凛は、私と二人だけだったら嫌だったんだ、と落ち込むが、蓮とのお花見が楽しみだったのですぐに上機嫌に戻った。
「ふふっ、楽しみ………」
「あれ〜ぇ?凛、さっきまであんなに不機嫌だったのにどうしたの〜?」
凛はぱっと顔を赤くして、振り向く。
「そ、そんなこと―――」
「ふふっ、ばればれだよ。顔に出てるもん」
綾は指先で凛の頬をちょんとつつく。
凛は思わず顔を伏せる。

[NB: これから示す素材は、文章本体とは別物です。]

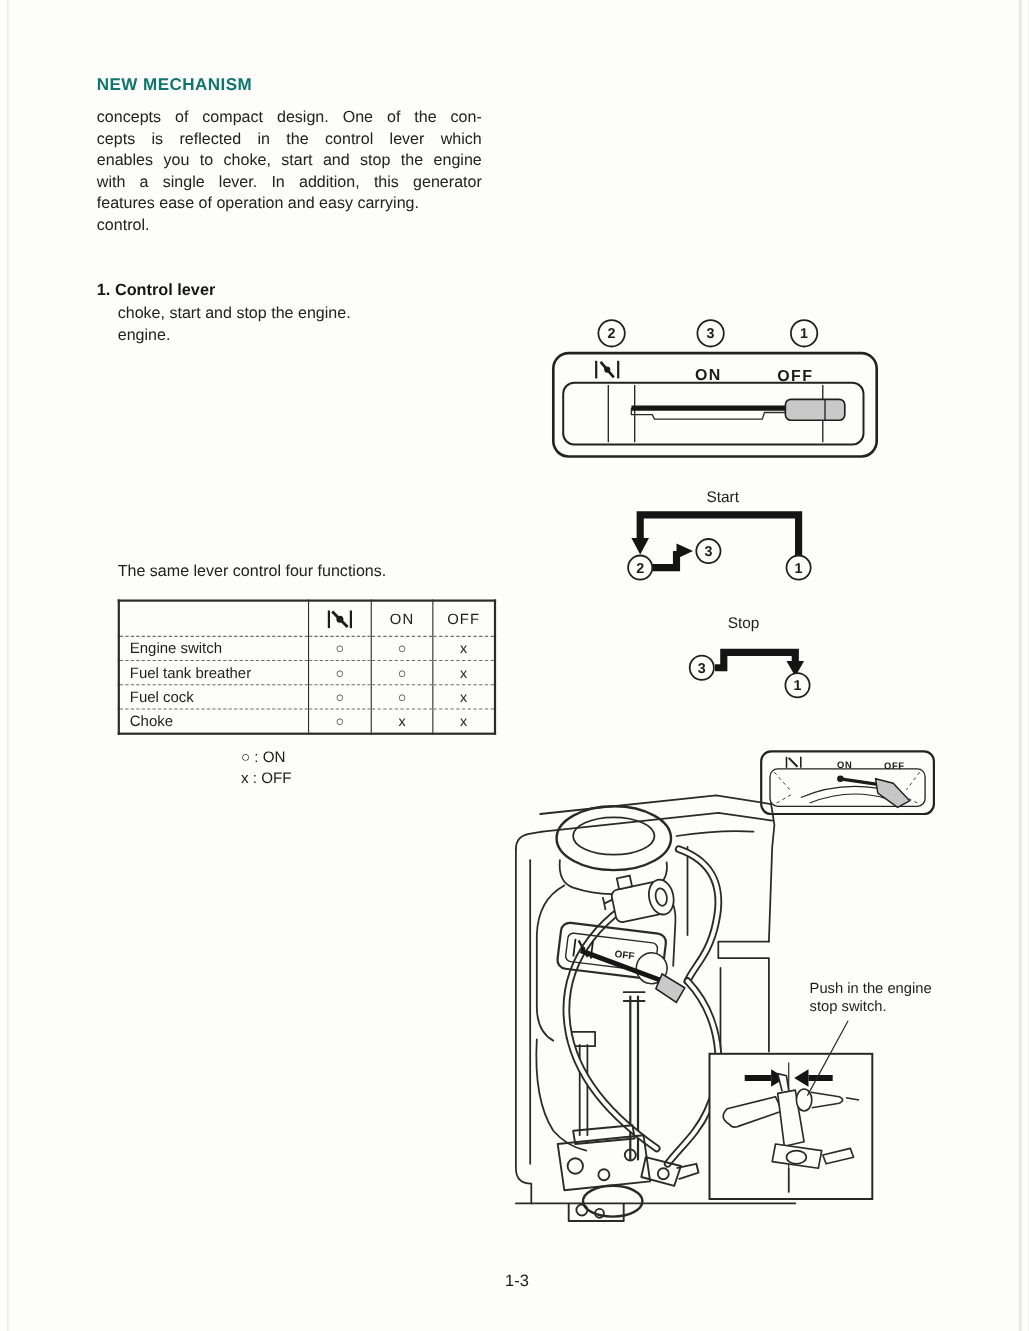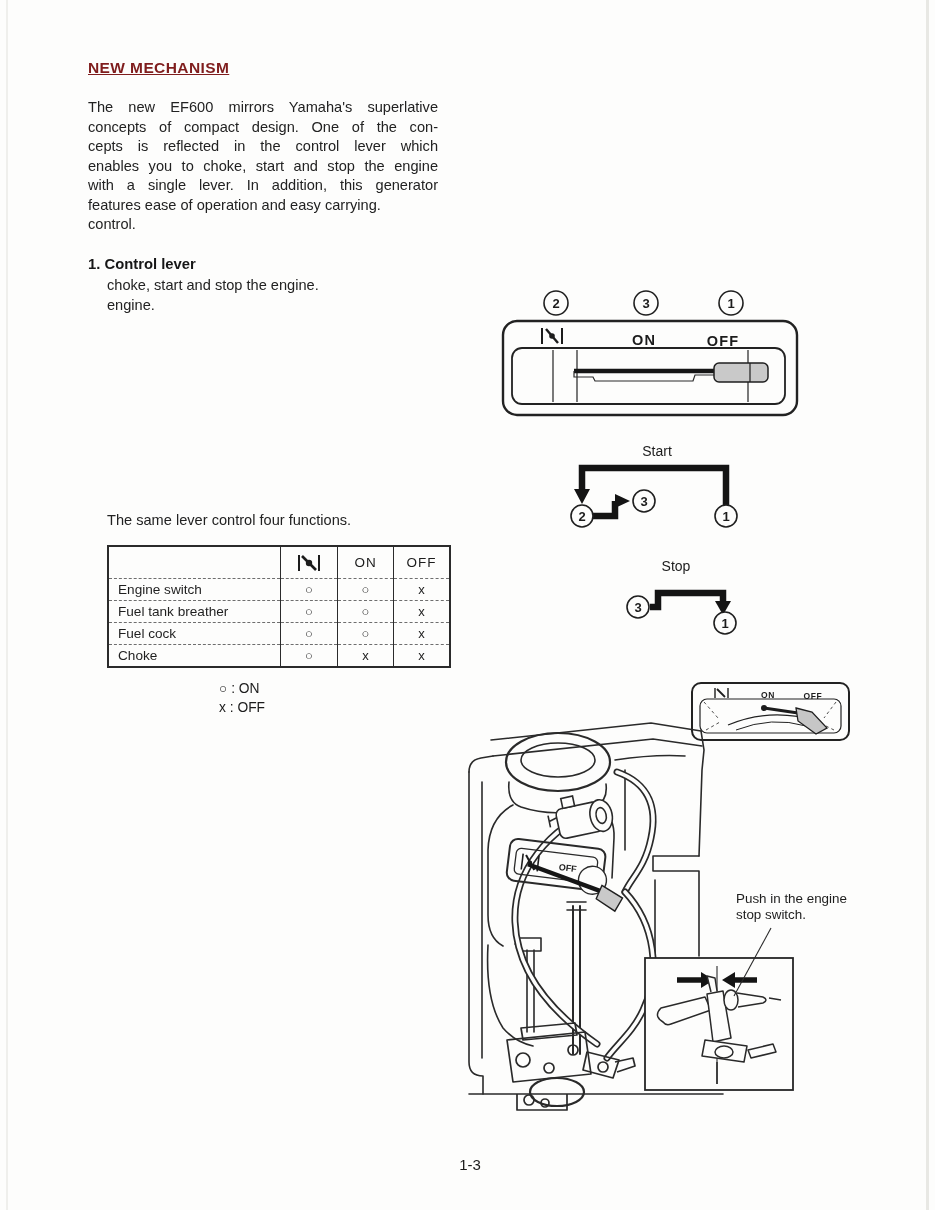--- a/index.html
+++ b/index.html
@@ -6,21 +6,21 @@
   .page{
     position:relative;width:935px;height:1210px;margin:0 auto;
     background:#fdfdfc;color:#1f1f1f;overflow:hidden;
     font-family:"Liberation Sans", sans-serif;
   }
   .abs{position:absolute;}
   .scan-edge{position:absolute;pointer-events:none;}
 
   
   .heading{
-    left:88px;top:59px;font-size:15.5px;font-weight:bold;letter-spacing:.4px;color:#7f1d1d;text-decoration:underline;
+    left:88px;top:69px;font-size:15.5px;font-weight:bold;letter-spacing:.4px;color:#0f766e;
   }
   .intro{left:88px;top:98px;width:350px;font-size:14.6px;line-height:19.5px;color:#222;}
   .jline{text-align:justify;text-align-last:justify;}
   .sec-title{left:88px;top:256px;font-size:14.8px;font-weight:bold;color:#161616;}
   .sec-body{left:107px;top:276px;width:331px;font-size:14.6px;line-height:19.5px;color:#222;}
   .caption{left:107px;top:512px;font-size:14.6px;color:#222;}
 
   
   .fn-table{
     left:107px;top:545px;border-collapse:collapse;table-layout:fixed;
@@ -50,21 +50,20 @@
 </head>
 <body>
 
 <div class="page">
 
   <div class="scan-edge" style="left:6px;top:0;width:2px;height:1210px;background:#efefec"></div>
   <div class="scan-edge" style="left:926px;top:0;width:3px;height:1210px;background:#e8e8e4"></div>
 
   <div class="abs heading">NEW MECHANISM</div>
   <div class="abs intro">
-    <div class="jline">The new EF600 mirrors Yamaha's superlative</div>
     <div class="jline">concepts of compact design. One of the con-</div>
     <div class="jline">cepts is reflected in the control lever which</div>
     <div class="jline">enables you to choke, start and stop the engine</div>
     <div class="jline">with a single lever. In addition, this generator</div>
     <div>features ease of operation and easy carrying.</div>
     <div>control.</div>
   </div>
 
   <div class="abs sec-title">1. Control lever</div>
   <div class="abs sec-body">

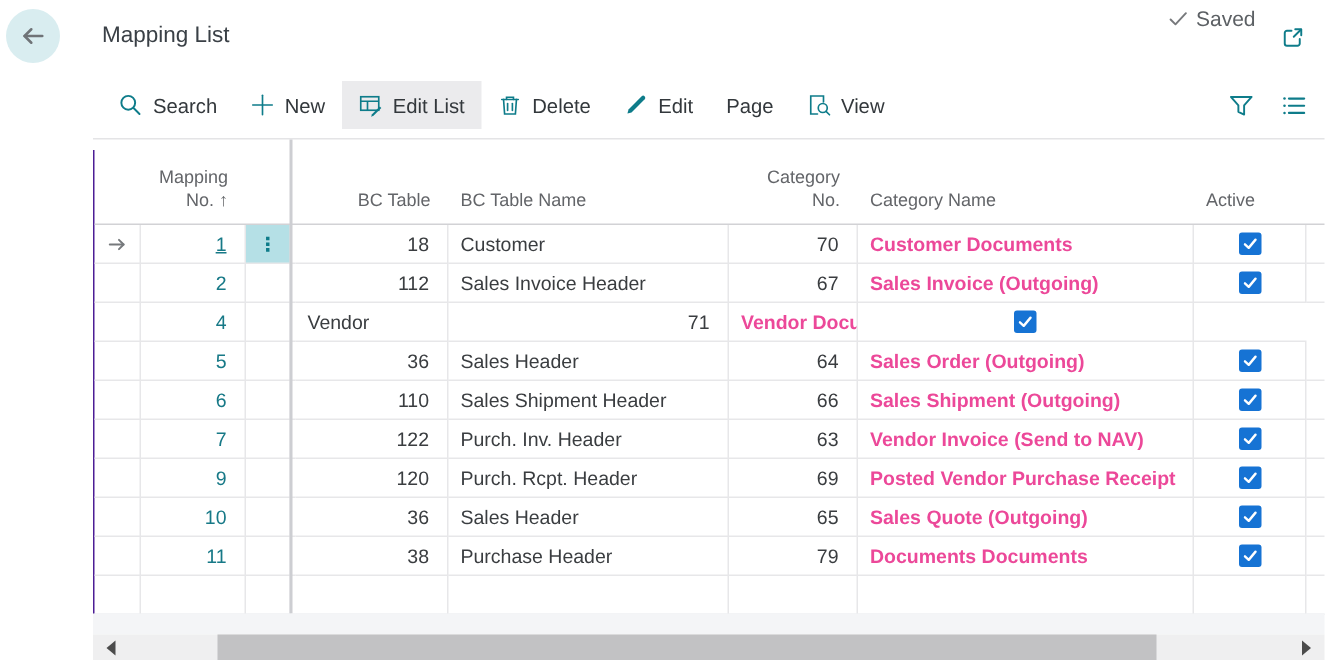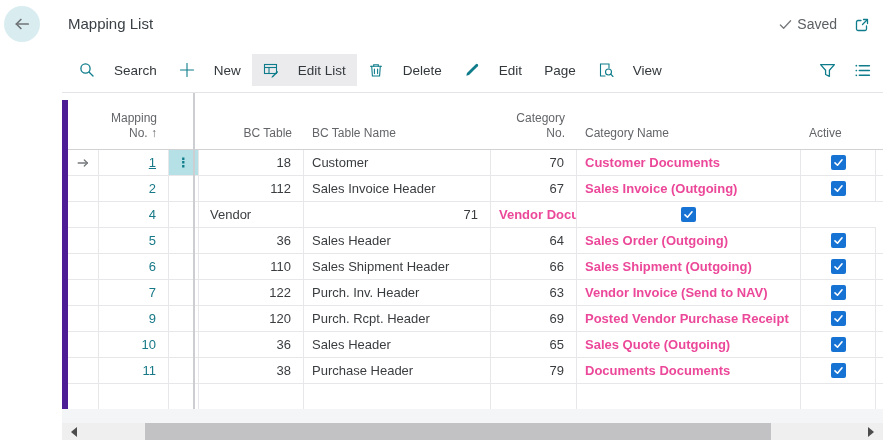--- a/index.html
+++ b/index.html
@@ -8,38 +8,38 @@
     background:#ffffff;
     font-family:"Liberation Sans","DejaVu Sans",sans-serif;
     -webkit-font-smoothing:antialiased;
   }
   
   .back-btn{
     position:absolute;left:4px;top:6px;width:36px;height:36px;border-radius:50%;
     background:#d9edf0;display:flex;align-items:center;justify-content:center;cursor:pointer;
   }
   .page-title{position:absolute;left:68px;top:15px;font-size:15px;color:#3a4046;}
-  .saved-wrap{position:absolute;right:46px;top:16px;display:flex;align-items:center;gap:5px;
+  .saved-wrap{position:absolute;right:46px;top:4px;display:flex;align-items:center;gap:5px;
     font-size:14px;color:#5c6064;}
   .popout-btn{position:absolute;right:13px;top:17px;color:#0e7c8a;cursor:pointer;display:flex;}
   
   .toolbar{
     position:absolute;left:62px;right:0;top:48px;height:44px;
     border-bottom:1px solid #e4e4e6;display:flex;align-items:center;padding-left:6px;
   }
-  .tb-item{display:flex;align-items:center;gap:19px;font-size:13.5px;color:#33383c;
+  .tb-item{display:flex;align-items:center;gap:7px;font-size:13.5px;color:#33383c;
     padding:8px 11px;cursor:pointer;white-space:nowrap;}
   .tb-item.selected{background:#ebebed;}
   .tb-icon{color:#0e7c8a;display:flex;align-items:center;}
   .tb-right{margin-left:auto;display:flex;gap:10px;padding-right:8px;}
   .tb-iconbtn{color:#0e7c8a;padding:4px;cursor:pointer;display:flex;}
   
   .grid{
     position:absolute;left:62px;right:0;top:100px;
-    border-left:6px solid #4c1d95;
+    border-left:1px solid #4c1d95;
     --cols:31px 70px 30px 3px 102px 187px 86px 224px 75px 1fr;
   }
   .th-row{display:grid;grid-template-columns:var(--cols);height:49px;
     border-bottom:1px solid #d2d2d5;align-items:end;}
   .th{font-size:12px;color:#636569;line-height:1.3;padding-bottom:7px;overflow:hidden;}
   .th.num{text-align:right;padding-right:12px;}
   .th.txt{padding-left:8px;}
   .tr{display:grid;grid-template-columns:var(--cols);height:26px;}
   .td{border-right:1px solid #e7e7e9;border-bottom:1px solid #e7e7e9;
     display:flex;align-items:center;font-size:13px;color:#3a3d40;

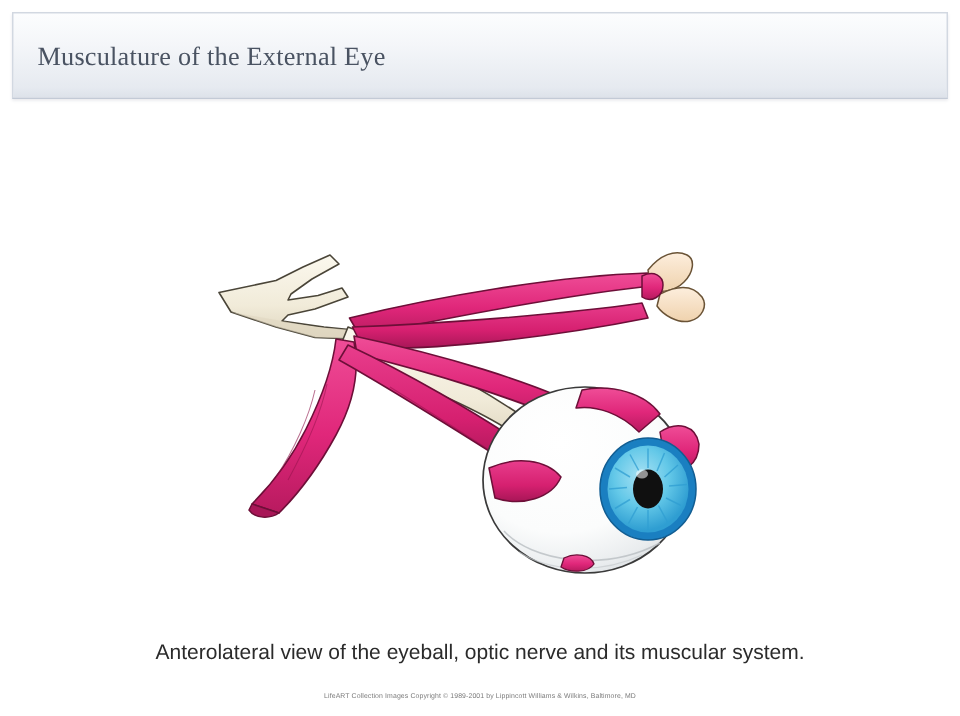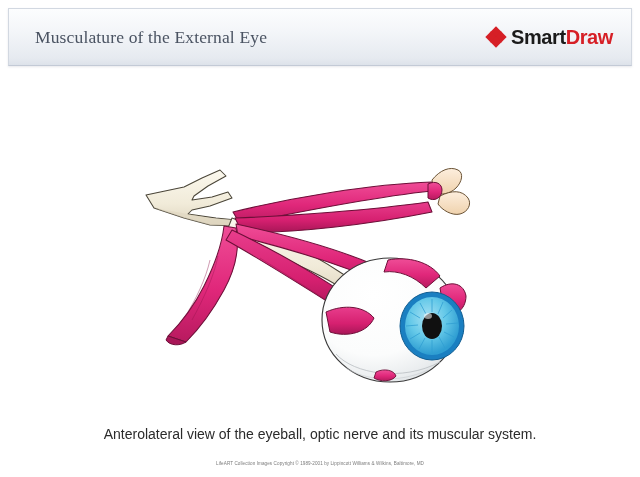--- a/index.html
+++ b/index.html
@@ -26,21 +26,21 @@
     box-sizing: border-box;
     background: linear-gradient(to bottom, #fcfdfe 0%, #f4f6f9 38%, #e6eaf0 88%, #dde2ea 100%);
     border: 1px solid #d2d8e1;
     border-bottom-color: #c3cad6;
     box-shadow: 0 1px 2px rgba(120,130,150,0.18);
     display: flex;
     align-items: center;
     justify-content: space-between;
   }
   #page-title {
-    margin-left: 26px;
+    margin-left: 16px;
     font-family: "Liberation Serif", "DejaVu Serif", serif;
     font-size: 17.5px;
     color: #4a5362;
     letter-spacing: 0.15px;
     white-space: nowrap;
   }
 
   
   #brand-logo {
     margin-right: 18px;
@@ -108,31 +108,20 @@
     letter-spacing: 0.08px;
   }
 </style>
 </head>
 <body>
 
 <div id="header-bar">
 
   <div id="page-title">Musculature of the External Eye</div>
 
-  <div id="brand-logo">
-    <span id="brand-diamond-icon">
-      <i class="d-top"></i>
-        <i class="d-left"></i>
-        <i class="d-right"></i>
-        <i class="d-bottom"></i>
-    </span>
-    <span id="brand-wordmark">
-      <span id="brand-word-smart">Smart</span><span id="brand-word-draw">Draw</span>
-    </span>
-  </div>
 </div>
 
 <div id="illustration">
   <svg viewBox="0 0 380 250" xmlns="http://www.w3.org/2000/svg">
     <defs>
       <linearGradient id="gMuscle" x1="0" y1="0" x2="0" y2="1">
         <stop offset="0%" stop-color="#ef4d97"></stop>
         <stop offset="55%" stop-color="#e0277a"></stop>
         <stop offset="100%" stop-color="#b81a5f"></stop>
       </linearGradient>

耳まで熱を帯び、呼吸が乱れる。
「も〜、恋する乙女は可愛いですな〜」
凛は机に顔を埋め、耳まで真っ赤になって呻く。
「ち、違う……そんなことない……!」
綾は笑いをこらえつつ、凛の肩に軽く肘を置く。
「ま、でも楽しみだよね、兄さんと二人の時間♪」
「………うん」
目を伏せて本音を漏らす凛に、綾は同性ながらキュンとくる。なんだか負けた気がした綾は、凛をからかう。
「ぐぬぬ………まあ、凛と瀬川くんが二人きりになれるとは限らないけどね!」
凛は、拳をぎゅっと握りしめ、決心するように言い放つ。